The United States launched an investigation into Chinese steel companies transiting through Vietnam for tax avoidance. On November 7, the U.S. Department of Commerce launched a formal investigation into whether Chinese steel companies were exporting steel through Vietnam to avoid U.S. import tariffs. In September, the Commerce Department decided to investigate complaints from U.S. steelmakers, an escalation in the U.S. effort to prevent Chinese-made metals from flooding the U.S. market. The investigation could lead to new tariffs on Chinese-made steel transshipped from Vietnam, under regulations to prevent such tax avoidance. U.S. steelmakers say Chinese steelmakers ship their products to Vietnam, remake them, package them as Vietnamese products, and ship them to the U.S. so they can enjoy lower tariffs on Vietnamese-made steel.

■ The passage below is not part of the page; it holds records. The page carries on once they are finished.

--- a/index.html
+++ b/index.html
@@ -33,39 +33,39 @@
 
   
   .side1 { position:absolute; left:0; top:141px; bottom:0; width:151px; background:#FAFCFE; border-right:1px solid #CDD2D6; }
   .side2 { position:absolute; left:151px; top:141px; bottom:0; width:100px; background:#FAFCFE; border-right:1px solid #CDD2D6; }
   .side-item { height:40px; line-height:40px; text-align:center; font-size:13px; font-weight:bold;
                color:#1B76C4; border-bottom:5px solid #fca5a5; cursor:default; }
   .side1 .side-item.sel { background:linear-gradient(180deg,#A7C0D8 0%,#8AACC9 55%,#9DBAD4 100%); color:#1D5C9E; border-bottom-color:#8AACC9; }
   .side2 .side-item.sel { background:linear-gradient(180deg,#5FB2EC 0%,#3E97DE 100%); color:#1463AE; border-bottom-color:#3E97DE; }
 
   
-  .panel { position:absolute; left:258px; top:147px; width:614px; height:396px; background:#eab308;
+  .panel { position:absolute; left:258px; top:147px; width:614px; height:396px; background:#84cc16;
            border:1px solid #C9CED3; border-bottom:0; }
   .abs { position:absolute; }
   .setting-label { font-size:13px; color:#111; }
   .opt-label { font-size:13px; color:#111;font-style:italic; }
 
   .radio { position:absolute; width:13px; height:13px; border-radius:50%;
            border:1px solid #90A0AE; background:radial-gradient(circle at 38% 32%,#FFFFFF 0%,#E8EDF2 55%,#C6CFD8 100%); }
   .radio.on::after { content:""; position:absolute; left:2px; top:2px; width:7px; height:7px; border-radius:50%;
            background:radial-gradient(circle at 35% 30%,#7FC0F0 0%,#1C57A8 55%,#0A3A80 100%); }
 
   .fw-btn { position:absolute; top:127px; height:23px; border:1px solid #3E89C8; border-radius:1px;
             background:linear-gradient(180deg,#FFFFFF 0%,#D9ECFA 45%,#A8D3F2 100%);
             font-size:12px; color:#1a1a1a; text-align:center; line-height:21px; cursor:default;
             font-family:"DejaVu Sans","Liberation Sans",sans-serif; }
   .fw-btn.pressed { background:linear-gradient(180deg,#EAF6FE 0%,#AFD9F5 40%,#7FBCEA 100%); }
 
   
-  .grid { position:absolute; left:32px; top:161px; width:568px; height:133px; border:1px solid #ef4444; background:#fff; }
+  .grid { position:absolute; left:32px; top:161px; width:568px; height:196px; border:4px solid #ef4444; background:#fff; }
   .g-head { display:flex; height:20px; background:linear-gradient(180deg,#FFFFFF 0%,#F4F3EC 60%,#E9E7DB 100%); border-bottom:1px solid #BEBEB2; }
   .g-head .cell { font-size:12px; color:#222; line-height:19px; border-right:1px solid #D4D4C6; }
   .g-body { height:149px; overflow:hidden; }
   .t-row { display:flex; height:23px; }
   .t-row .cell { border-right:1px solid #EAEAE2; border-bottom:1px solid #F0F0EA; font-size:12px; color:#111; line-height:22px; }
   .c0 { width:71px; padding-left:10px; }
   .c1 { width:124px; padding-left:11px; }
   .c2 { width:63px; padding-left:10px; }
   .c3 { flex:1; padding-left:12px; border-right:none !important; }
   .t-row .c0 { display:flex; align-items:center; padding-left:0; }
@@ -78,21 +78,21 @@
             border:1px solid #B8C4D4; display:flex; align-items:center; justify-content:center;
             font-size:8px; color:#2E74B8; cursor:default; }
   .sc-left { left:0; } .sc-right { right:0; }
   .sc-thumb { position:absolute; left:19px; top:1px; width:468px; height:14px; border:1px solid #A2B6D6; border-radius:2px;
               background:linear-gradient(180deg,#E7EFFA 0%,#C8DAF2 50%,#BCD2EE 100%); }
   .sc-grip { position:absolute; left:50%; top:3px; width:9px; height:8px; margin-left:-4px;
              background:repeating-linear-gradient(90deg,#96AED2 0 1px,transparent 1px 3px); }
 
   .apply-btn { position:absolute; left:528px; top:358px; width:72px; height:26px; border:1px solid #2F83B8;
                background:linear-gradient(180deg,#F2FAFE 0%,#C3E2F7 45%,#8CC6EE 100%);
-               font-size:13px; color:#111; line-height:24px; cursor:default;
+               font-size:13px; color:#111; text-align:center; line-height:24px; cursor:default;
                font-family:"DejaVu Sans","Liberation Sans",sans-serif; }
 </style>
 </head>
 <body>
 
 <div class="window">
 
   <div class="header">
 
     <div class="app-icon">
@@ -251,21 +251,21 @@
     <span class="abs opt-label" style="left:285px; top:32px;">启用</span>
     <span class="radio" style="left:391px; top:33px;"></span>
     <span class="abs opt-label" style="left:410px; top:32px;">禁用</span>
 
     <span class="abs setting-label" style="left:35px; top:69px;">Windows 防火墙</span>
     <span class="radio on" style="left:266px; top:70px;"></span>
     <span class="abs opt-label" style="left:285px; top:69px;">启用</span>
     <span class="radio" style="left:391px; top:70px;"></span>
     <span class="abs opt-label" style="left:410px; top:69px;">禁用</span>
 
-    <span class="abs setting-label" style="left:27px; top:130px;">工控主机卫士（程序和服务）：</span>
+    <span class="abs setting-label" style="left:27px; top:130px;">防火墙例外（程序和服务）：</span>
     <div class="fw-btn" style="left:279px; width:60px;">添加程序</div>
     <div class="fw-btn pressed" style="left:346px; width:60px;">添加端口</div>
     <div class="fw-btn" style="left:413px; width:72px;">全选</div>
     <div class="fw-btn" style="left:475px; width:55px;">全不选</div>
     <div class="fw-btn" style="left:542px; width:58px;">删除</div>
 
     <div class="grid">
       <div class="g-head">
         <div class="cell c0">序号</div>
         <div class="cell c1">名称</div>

The European Union followed the United States to investigate Chinese steel for tax avoidance. After the United States announced an investigation into China's export of steel via Vietnam, the European Union's Office of Anti-Fraud (OLAF) began on November 8 to investigate whether Chinese companies exported steel to Europe via other countries to avoid EU anti-dumping duties. OLAF declined to disclose any details of the investigation, but documents on Vietnam’s trade ministry website show that OLAF is investigating 190 cases of Chinese-made coated steel coils exported via Vietnam to EU countries such as Portugal, Spain and Poland between 2013 and 2014. case. OLAF estimated that the steel transshipped through Vietnam was worth about $19 million and was awarded a Vietnam Certificate of Origin. If confirmed, the agency will impose a retroactive tariff of 58% on the steel.


India imposed provisional anti-dumping duties on imports of rod and wire from China. On November 2, the Ministry of Finance of India imposed provisional anti-dumping duties on hot-rolled alloy and non-alloy rods and wires imported from China for a period of 6 months. This ruling is based on the preliminary findings of the Ministry of Commerce and Industry of India on September 27. The Directorate General of Anti-dumping and Joint Tariffs (DGAD) of the Ministry of Commerce and Industry ruled that there was dumping of hot-rolled alloy and non-alloy bars and wires imported from China, with a dumping margin of 35%. -70%. The lowest price at Minmetals Ying Medium Plate Factory was US$449/t, while the others were at US$538/t. Accordingly, the Ministry of Finance of India implemented a minimum price plan and imposed temporary anti-dumping duties on imported rods and wires below this price.